Rainer got restless easily and needed to move. Now he stood and began making circles around Tess and Tyner, small aimless swoops, like an addled hawk who can't decide if it's spotted prey or merely something shiny in the grass.
Tyner said, "She has cooperated, and it's reasonable to assume she's in jeopardy. Can't you tell us anything?"
Rainer was behind them as he began talking and, although he crossed in front of them as he continued to circle and swoop, he never made ey
e contact. It was as if he was speaking to himself, thinking out loud, all the gears whirring and clanking.

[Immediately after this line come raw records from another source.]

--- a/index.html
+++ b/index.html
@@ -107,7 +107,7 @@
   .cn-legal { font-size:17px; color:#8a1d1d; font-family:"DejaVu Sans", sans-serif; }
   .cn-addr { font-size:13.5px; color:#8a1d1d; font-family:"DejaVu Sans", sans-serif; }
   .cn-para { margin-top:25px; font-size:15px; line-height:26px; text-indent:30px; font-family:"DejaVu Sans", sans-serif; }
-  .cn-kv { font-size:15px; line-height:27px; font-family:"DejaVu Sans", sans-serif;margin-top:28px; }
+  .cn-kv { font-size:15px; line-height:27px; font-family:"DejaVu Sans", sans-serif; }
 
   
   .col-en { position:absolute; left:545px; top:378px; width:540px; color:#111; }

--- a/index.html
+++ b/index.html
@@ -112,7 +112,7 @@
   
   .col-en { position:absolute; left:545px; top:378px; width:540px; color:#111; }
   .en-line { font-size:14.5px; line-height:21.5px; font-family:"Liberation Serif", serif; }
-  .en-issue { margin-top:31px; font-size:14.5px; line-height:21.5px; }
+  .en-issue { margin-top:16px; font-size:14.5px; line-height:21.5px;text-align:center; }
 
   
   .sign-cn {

"Bobby Hilliard was a waiter, worked at the big fancy restaurants, changing jobs all the time. Because he wanted to, not because he ever got into any trouble. His co-workers say he was a charmer, a good talker who knew just how much to pour it on, and a certified genius at remembering people's special needs. Regulars would request his station when they made reservations, even follow him to new restaurants.

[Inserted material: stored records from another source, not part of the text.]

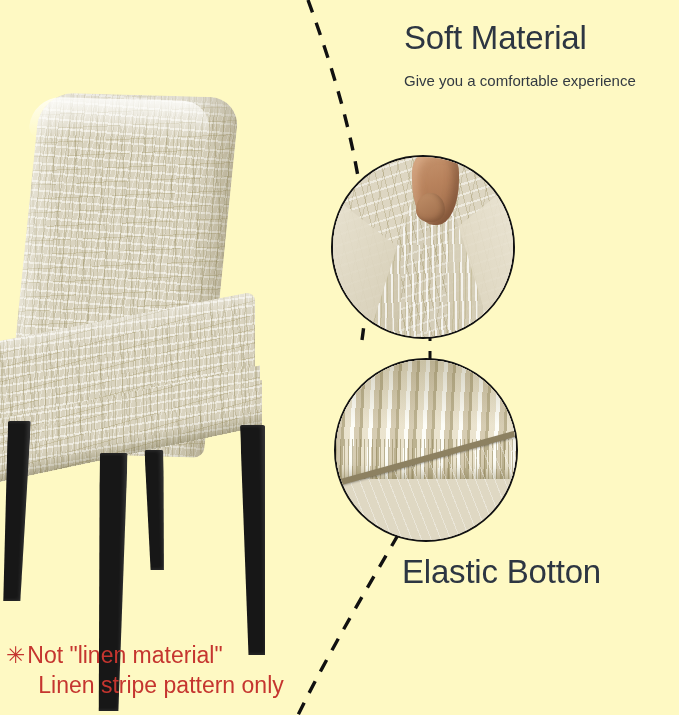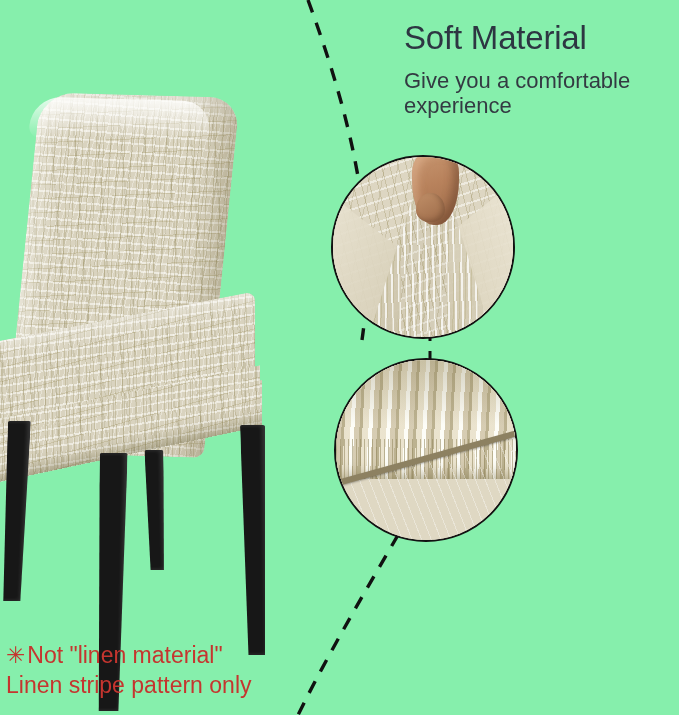--- a/index.html
+++ b/index.html
@@ -5,7 +5,7 @@
   html,body{margin:0;padding:0;background:#fff;}
   body{width:679px;height:715px;position:relative;overflow:hidden;
        font-family:"Liberation Sans","DejaVu Sans",sans-serif;}
-  #stage{position:absolute;inset:0;width:679px;height:715px;background:#86efac;}
+  #stage{position:absolute;inset:0;width:679px;height:715px;background:#fef9c3;}
 
   
   #chair-photo{position:absolute;left:0;top:95px;width:330px;height:540px;}

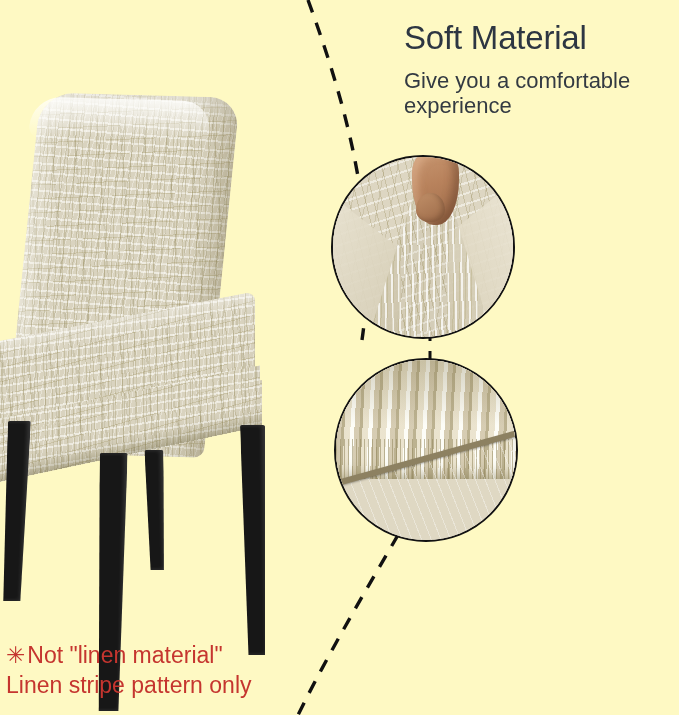--- a/index.html
+++ b/index.html
@@ -133,7 +133,7 @@
   #text-elastic-bottom{position:absolute;left:402px;top:552px;width:274px;}
   .headline{font-size:33px;line-height:40px;color:#2d3642;font-weight:400;
             letter-spacing:-.2px;margin:0 0 10px 0;}
-  .bodytext{font-size:22px;line-height:25px;color:#333a42;margin:0;}
+  .bodytext{font-size:15px;line-height:25px;color:#333a42;margin:0;}
   #disclaimer{position:absolute;left:6px;top:640px;width:310px;
               color:#c5352f;font-size:23px;line-height:30px;}
   #disclaimer-line1{display:block;white-space:nowrap;}

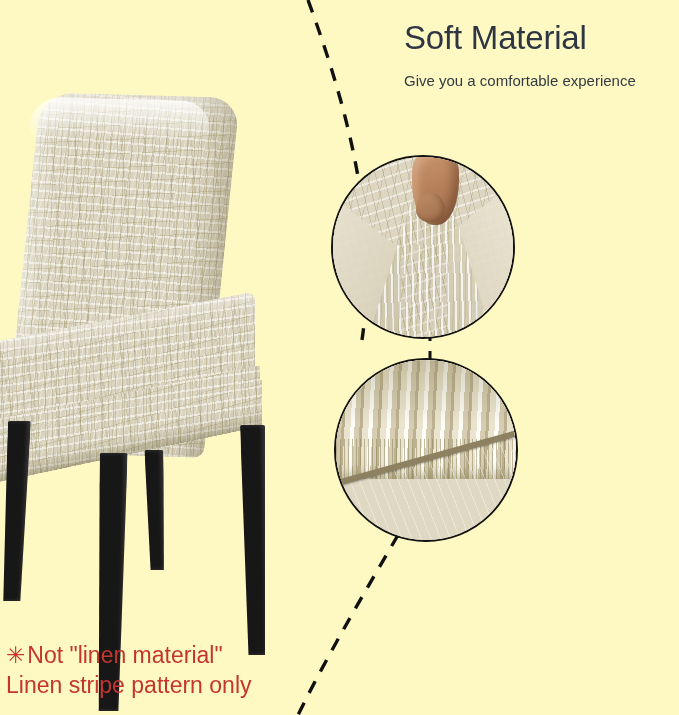--- a/index.html
+++ b/index.html
@@ -191,6 +191,7 @@
   </div>
 
   <div id="text-elastic-bottom">
+    <h2 class="headline">Elastic Botton</h2>
   </div>
 
   <div id="disclaimer">

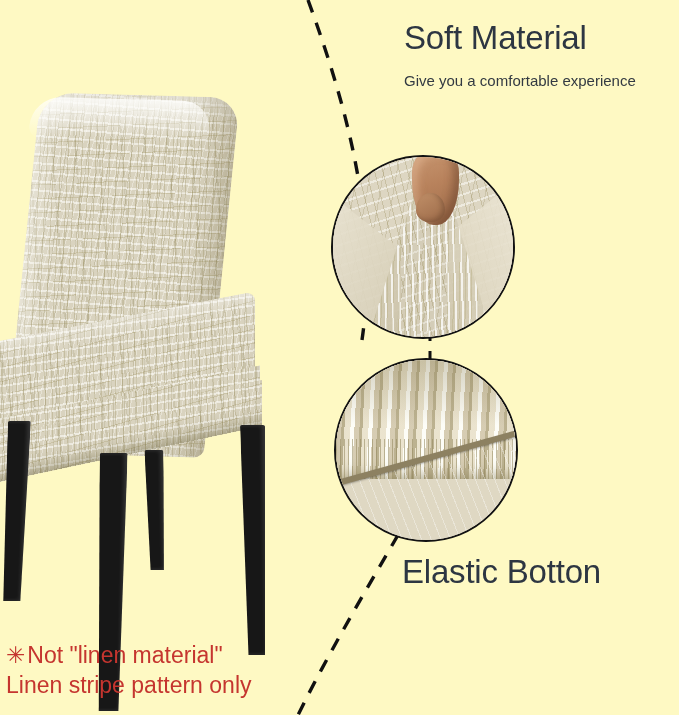--- a/index.html
+++ b/index.html
@@ -137,7 +137,7 @@
   #disclaimer{position:absolute;left:6px;top:640px;width:310px;
               color:#c5352f;font-size:23px;line-height:30px;}
   #disclaimer-line1{display:block;white-space:nowrap;}
-  #disclaimer-line2{display:block;white-space:nowrap;}
+  #disclaimer-line2{display:block;white-space:nowrap;text-align:center;}
   .star{display:inline-block;margin-right:2px;}
 </style>
 </head>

"But—he was a thief." He waited, as if he expected Tess to jump in here. He was testing her, she realized. He would know that she had been to the Pratt and learned of Bobby's work history there. She kept still.

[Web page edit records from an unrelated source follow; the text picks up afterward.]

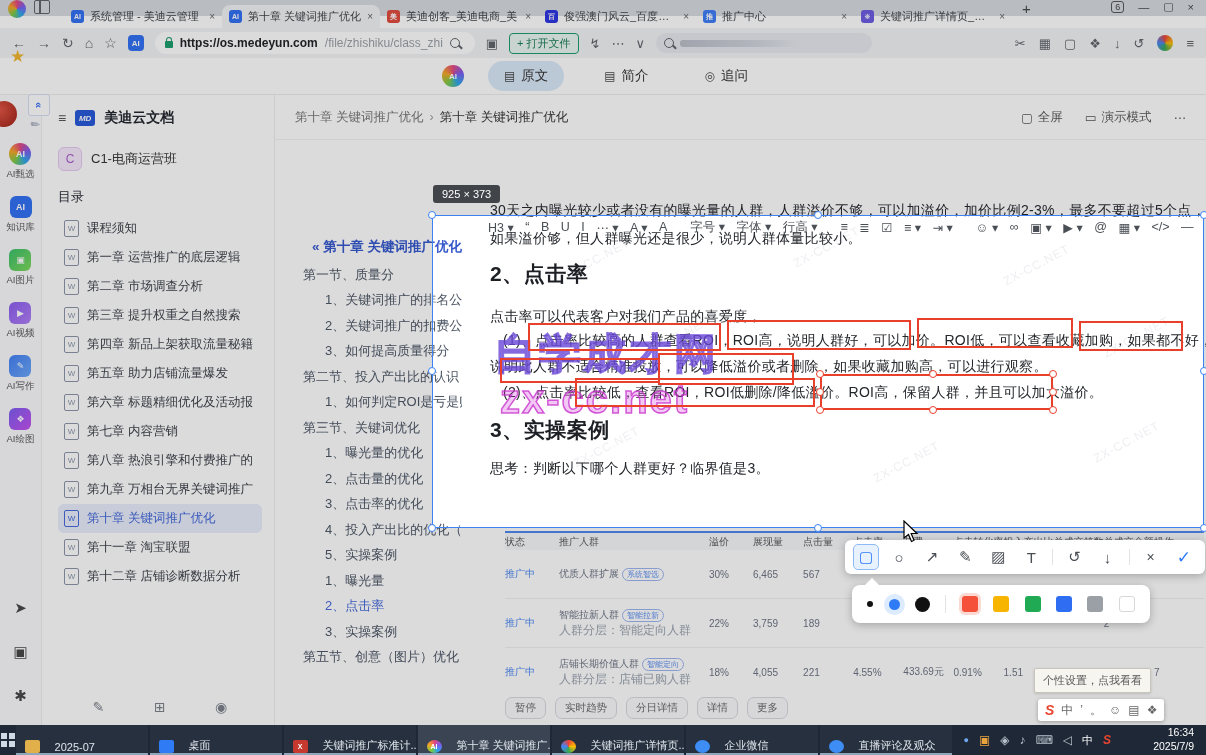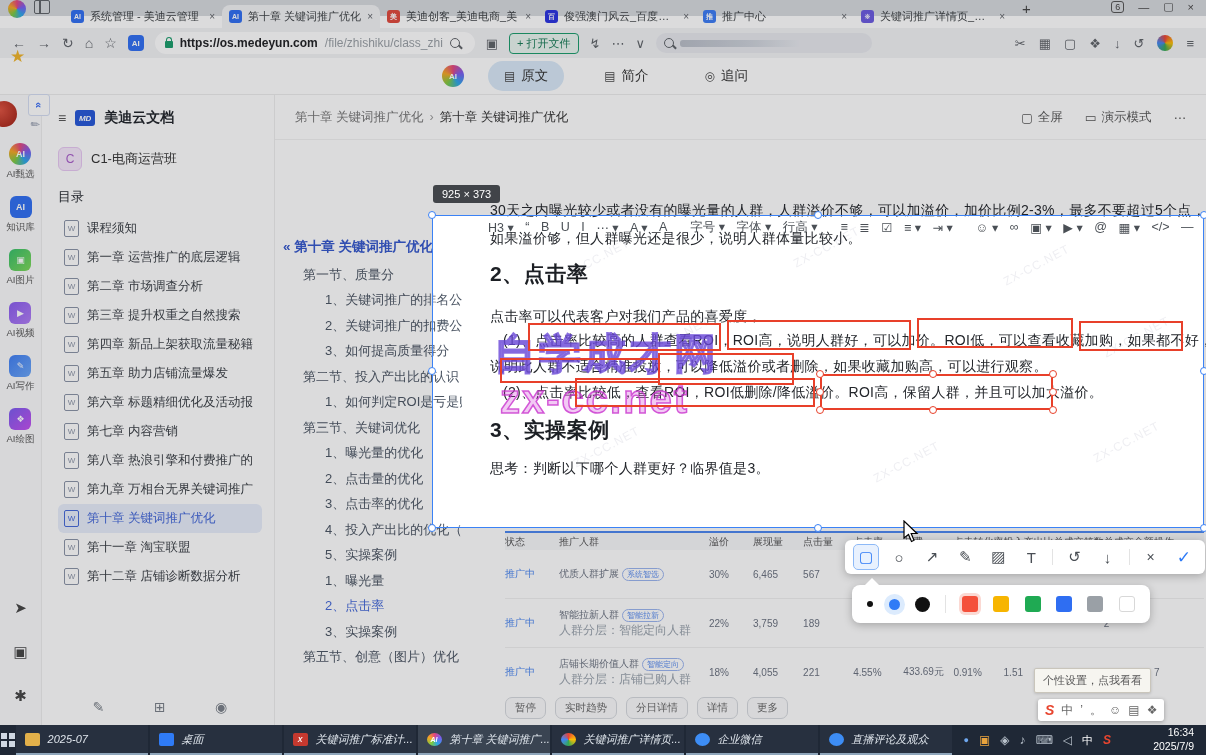--- a/index.html
+++ b/index.html
@@ -67,7 +67,7 @@
   .caction{display:flex;gap:5px;align-items:center;}
   .lower{flex:1;display:flex;}
   .chapnav{width:187px;padding-top:98px;font-size:13px;color:#4b5563;box-sizing:border-box;}
-  .cn-title{color:#3457cc;font-weight:bold;font-size:13.5px;padding-left:8px;margin-bottom:6px;white-space:nowrap;}
+  .cn-title{color:#3457cc;font-weight:bold;font-size:13.5px;padding-left:8px;margin-bottom:6px;white-space:nowrap;text-align:right;}
   .cn-item{height:25.5px;display:flex;align-items:center;white-space:nowrap;overflow:hidden;}
   .cn-item.sec{padding-left:28px;}
   .cn-item.sub{padding-left:50px;}

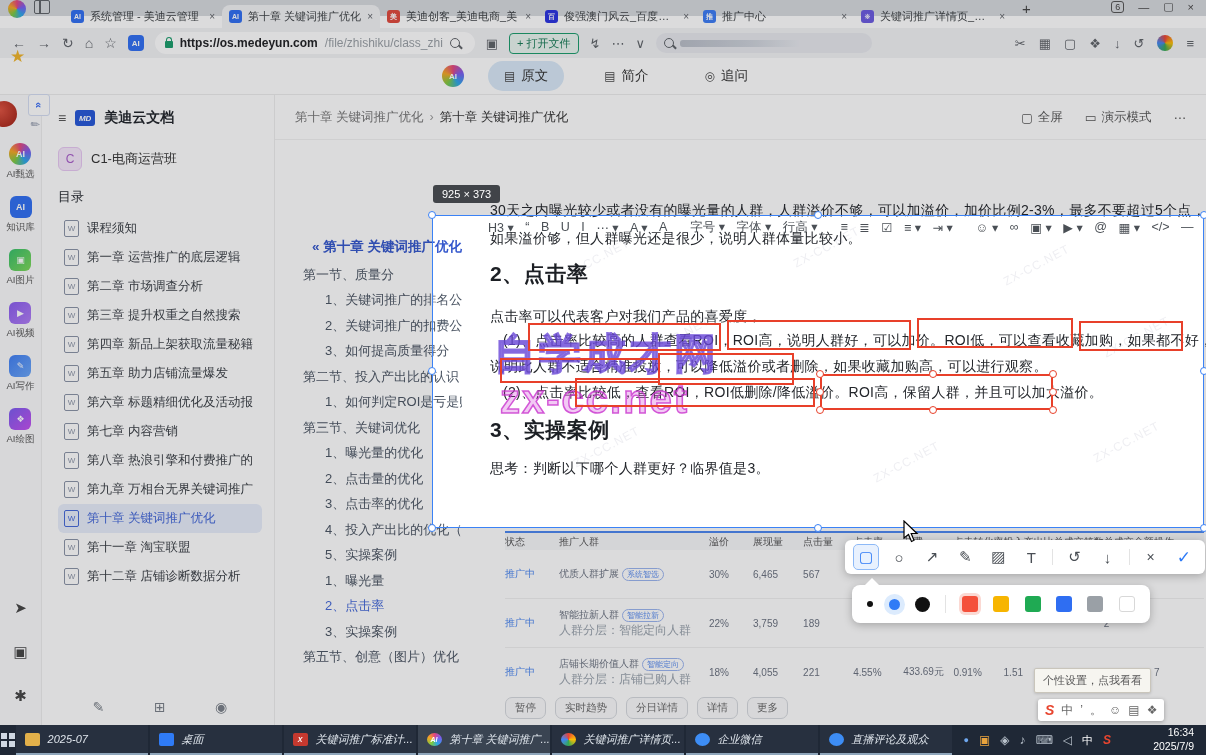--- a/index.html
+++ b/index.html
@@ -146,7 +146,7 @@
   .startbtn{width:40px;display:flex;align-items:center;justify-content:center;}
   .startgrid{display:grid;grid-template-columns:6px 6px;grid-template-rows:6px 6px;gap:1.5px;}
   .startgrid i{background:#cfd8e3;}
-  .tbtn{width:132px;display:flex;align-items:center;gap:8px;padding:0 9px;font-size:11px;color:#dfe5ec;background:#27303f;margin-right:2px;border-bottom:2px solid #8fa6bb;box-sizing:border-box;white-space:nowrap;overflow:hidden;font-style:italic;}
+  .tbtn{width:132px;display:flex;align-items:flex-end;gap:15px;padding:0 9px;font-size:11px;color:#dfe5ec;background:#27303f;margin-right:2px;border-bottom:2px solid #8fa6bb;box-sizing:border-box;white-space:nowrap;overflow:hidden;}
   .tbtn.active{background:#3a4452;}
   .ticon{flex:none;width:15px;height:13px;border-radius:2px;color:#fff;font-size:7px;display:flex;align-items:center;justify-content:center;font-weight:bold;}
   .tray{margin-left:auto;display:flex;align-items:center;gap:10px;padding:0 10px;font-size:12px;}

"He stole from the library," Rainer said. "But not from the restaurants, never from the restaurants. He was so honest he would tell another waiter if he saw someone try to pocket a tip, or chase down a customer if he thought he had overtipped by mistake. Then I come to find out the guys in the burglary division questioned him about a couple of break-ins around town."
"As a suspect?" This was Tyner's question.
Rainer stopped circling to think about this. "Not officially. In fact, he had alibis for all of ‘em. But the alibis were almost too good, like he was waiting for someone to come around and ask. He was working the night Pitts was hit. And Ensor had a party at his house the night he was burglarized. Anyone could have left the door unlocked. Including Ensor, as he himself pointed out. In fact, according to the uniforms who made the report, he was happy to take the blame and pretty indifferent, all things considered."
"Was Bobby at the party?" Tess asked.
Rainer had finally worn himself out. He dropped heavily into his chair. "Not as a guest, as a worker. He worked part-time for a catering firm, making extra money on his nights off. The patrons who knew him from the restaurant ended up hiring him for their private gigs. But here's the thing—his bosses remembered he often went to a lot of trouble to get the nights off to do these parties, even when they were held on Fridays and Saturdays. He couldn't have made as much working those parties as he would putting in his regular shift. So you tell me why he did it."